Le bras de fer entre les deux acteurs du marché du livre pourrait continuer encore un moment, puisqu'aucun compromis ne semble pointer à l'horizon. Les observateurs sont néanmoins nombreux à pointer Amazon du doigt : dans une lettre ouverte signée par près de 400 auteurs, l'écrivain Douglas Preston déclarait début juillet que la pratique du commerçant prend tout le secteur du livre « en otage », y compris les lecteurs. « Amazon n'a pas le droit d'utiliser un groupe d'auteurs, extérieur au conflit, pour mener des représailles ciblées » dénonce la lettre. « Nous sommes fermement convaincus qu'aucun libraire ne devrait ni empêcher, ni gêner la vente de livres, ni même décourager les clients de commander ou de vouloir recevoir les livres qu'ils désirent. »

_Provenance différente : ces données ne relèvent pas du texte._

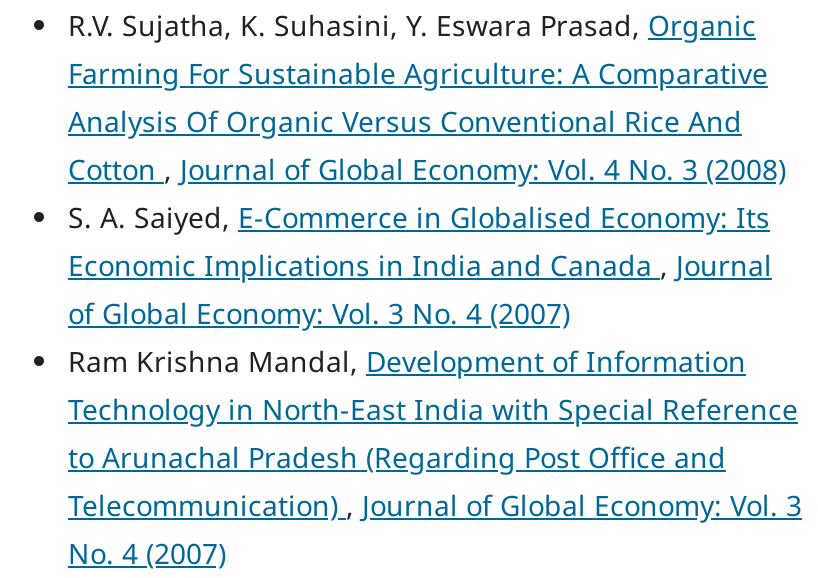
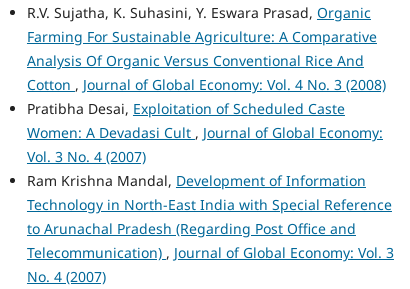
- S. A. Saiyed, E-Commerce in Globalised Economy: Its
- Economic Implications in India and Canada, Journal
- of Global Economy: Vol. 3 No. 4 (2007)
+ Pratibha Desai, Exploitation of Scheduled Caste
+ Women: A Devadasi Cult, Journal of Global Economy:
+ Vol. 3 No. 4 (2007)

De son côté, Amazon se défend en déclarant que ce type de négociation musclée n'est pas nouveau. Le commerçant se trouve cependant dans une évidente position de force : le groupe Lagardère, dont dépend Hachette, a déclaré à Reuters qu'Amazon.com comptait pour 60% dans les ventes numériques de l'éditeur aux Etats-Unis. On est donc en droit de se demander si Hachette ne sera pas le premier à plier.